Collected data entries

-=-=-

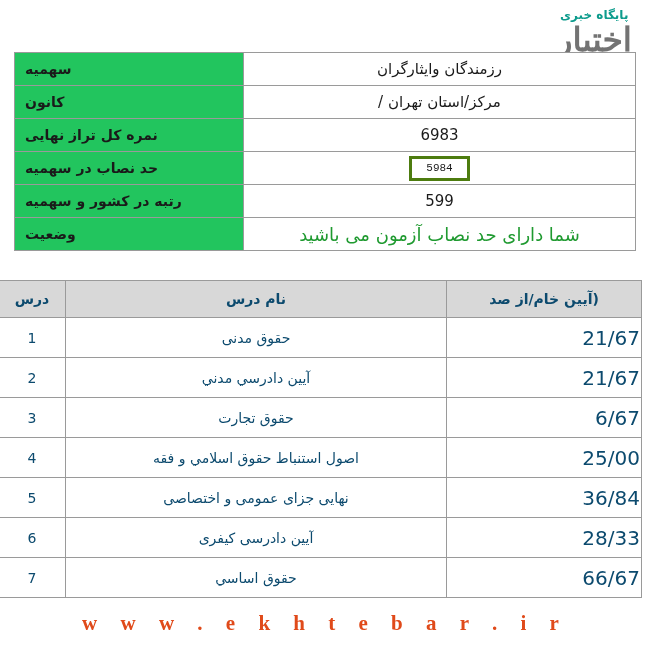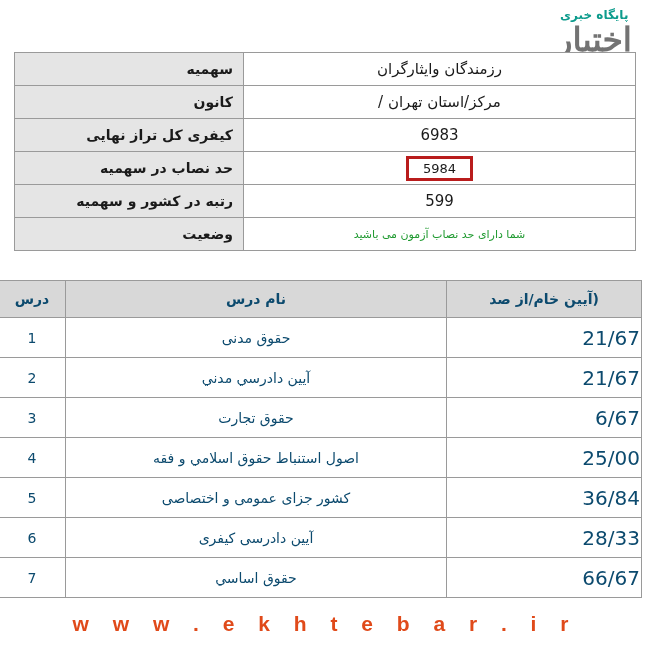"سهمیه" .summary td.label { background: #e5e5e5 -> #22c55e; text-align: right -> left }
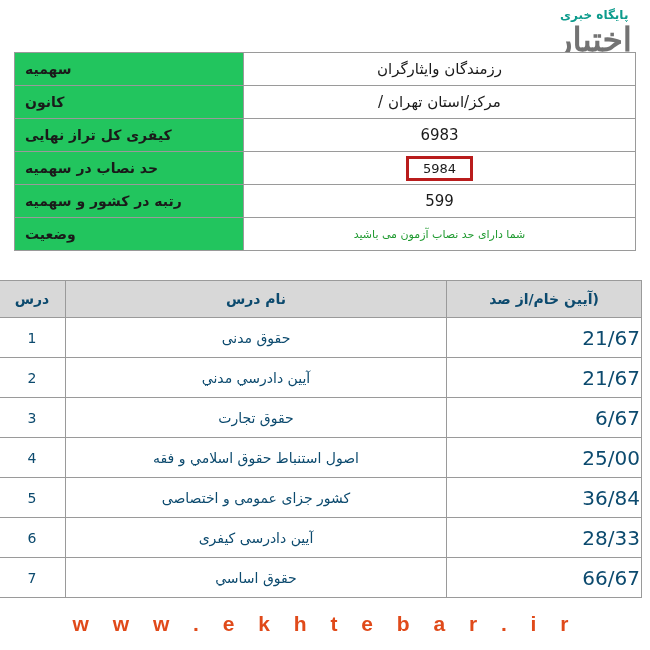"کیفری کل تراز نهایی" td.label { text: کیفری -> نمره }
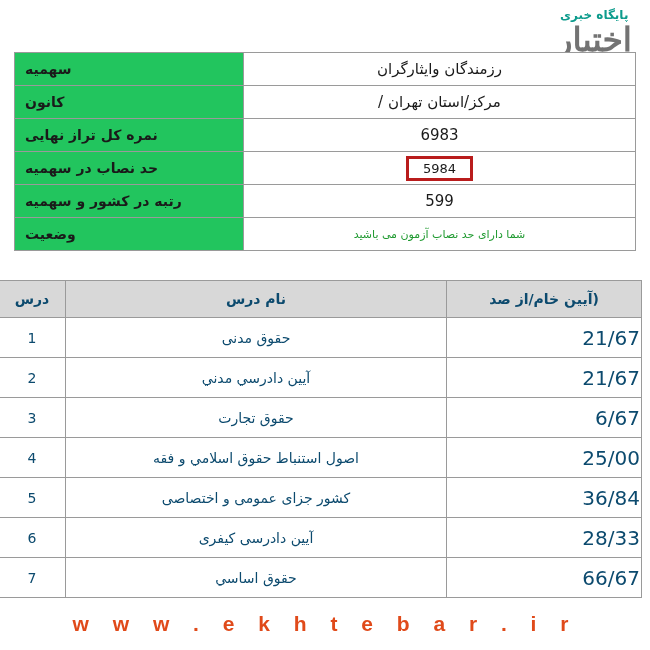"5984" .boxed { border: 3px solid #b91c1c -> 3px solid #4d7c0f; font-family: none -> Liberation Mono, monospace; font-size: 13px -> 11px }
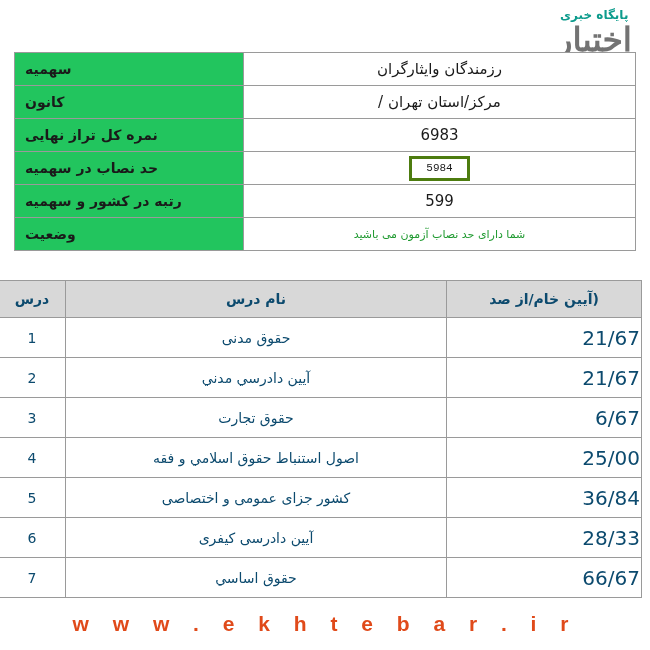"شما دارای حد نصاب آزمون" .summary td.value.status { font-size: 11px -> 18px }
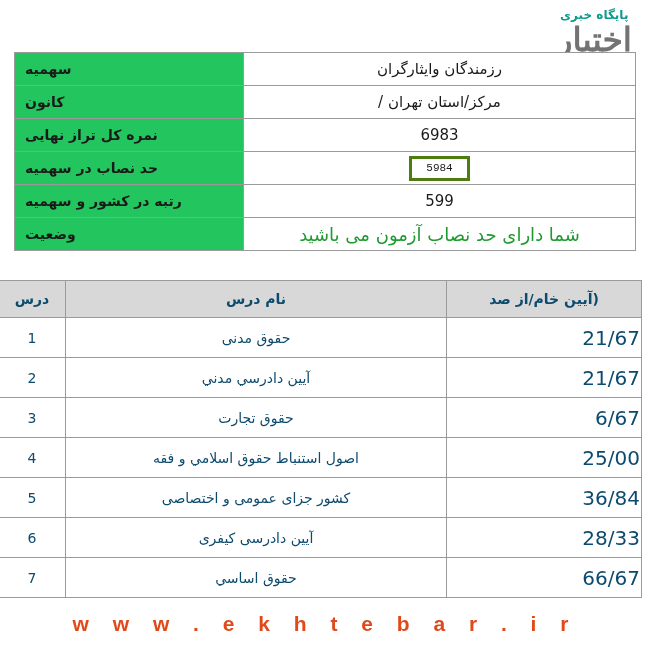"کشور جزای عمومی و اختصاصی" td { text: کشور -> نهایی }
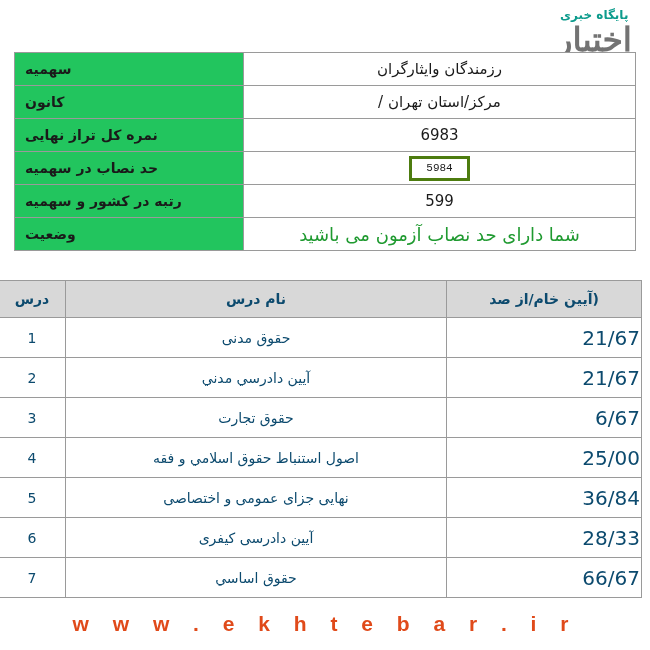"w w w . e" .footer { font-family: Liberation Sans, sans-serif -> Liberation Serif, serif }
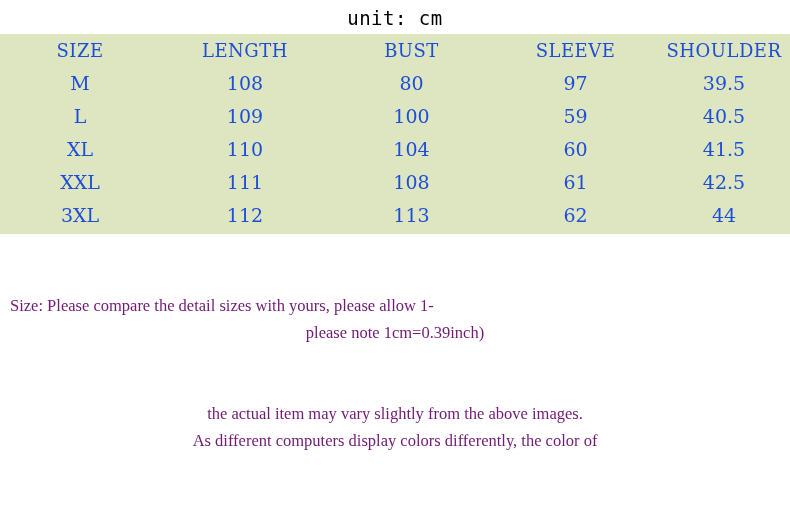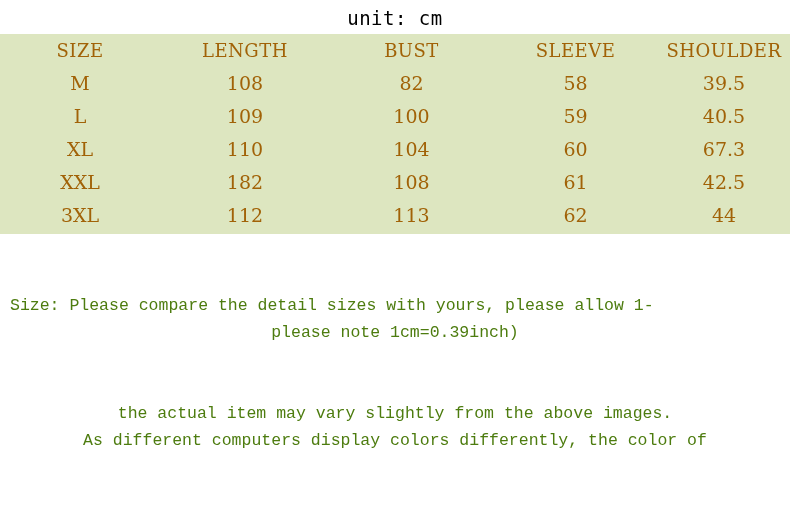"SIZE" table.size-table th, table.size-table td { color: #a16207 -> #1d4ed8 }
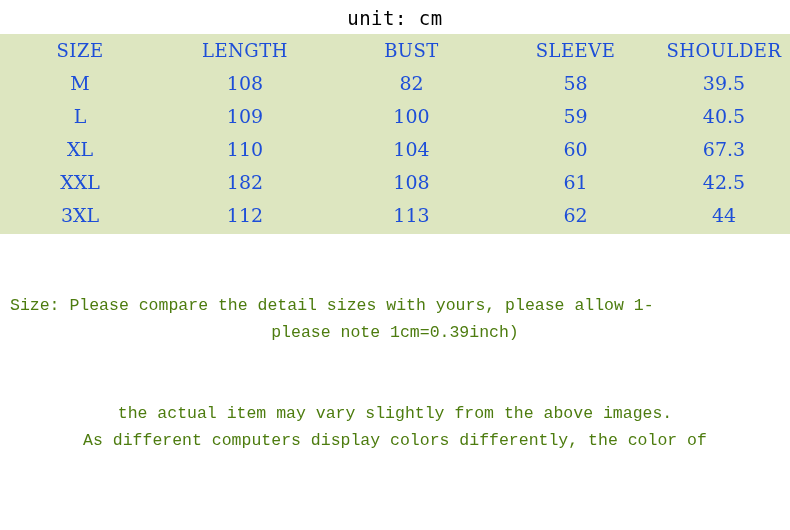"82" td { text: 82 -> 80 }
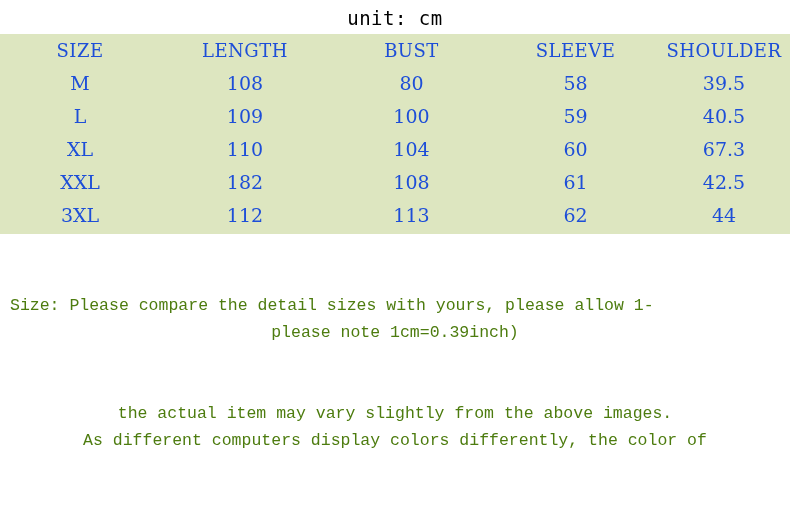"58" td { text: 58 -> 97 }
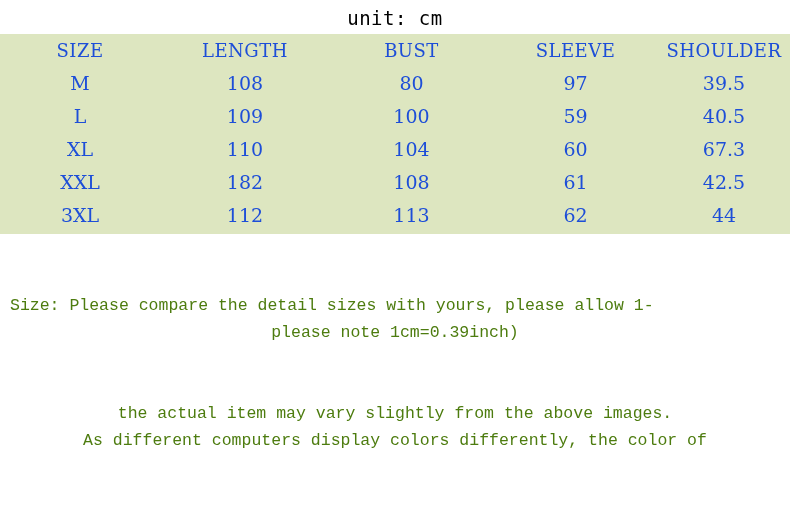"67.3" td { text: 67.3 -> 41.5 }
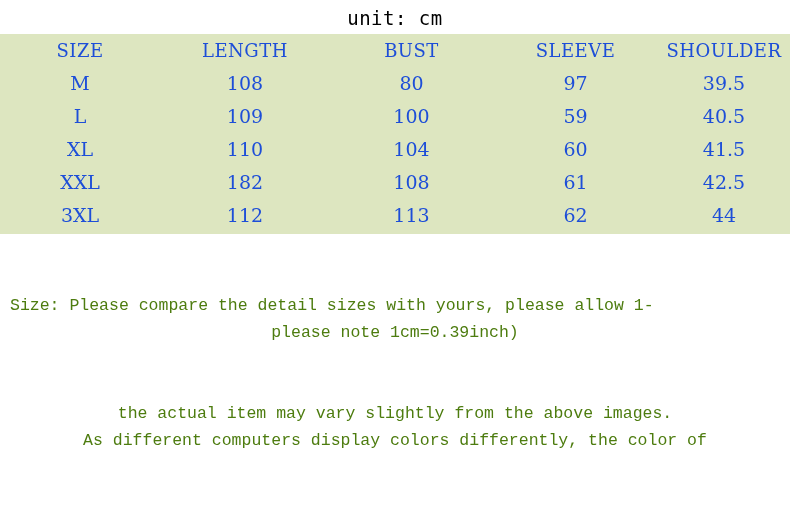"182" td { text: 182 -> 111 }
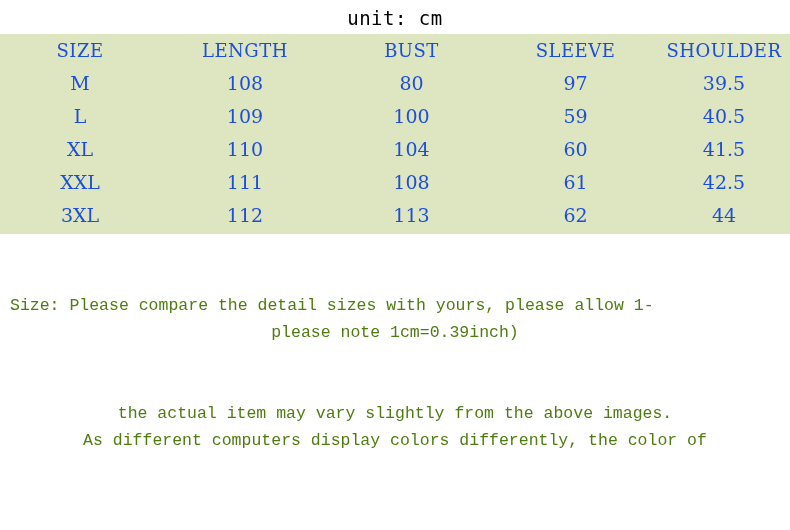"Size: Please compare the detail" .notes { color: #4d7c0f -> #701a75; font-family: Liberation Mono, monospace -> Liberation Serif, serif }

-=-=-

_Your task_: Please copy exactly the lines from the one containing "Liberation Sans, sans-serif" through the end of the records above, leaving out every picture.

_Answer for this exercise_:
"w w w . e" .footer { font-family: Liberation Sans, sans-serif -> Liberation Serif, serif }
"SIZE" table.size-table th, table.size-table td { color: #a16207 -> #1d4ed8 }
"82" td { text: 82 -> 80 }
"58" td { text: 58 -> 97 }
"67.3" td { text: 67.3 -> 41.5 }
"182" td { text: 182 -> 111 }
"Size: Please compare the detail" .notes { color: #4d7c0f -> #701a75; font-family: Liberation Mono, monospace -> Liberation Serif, serif }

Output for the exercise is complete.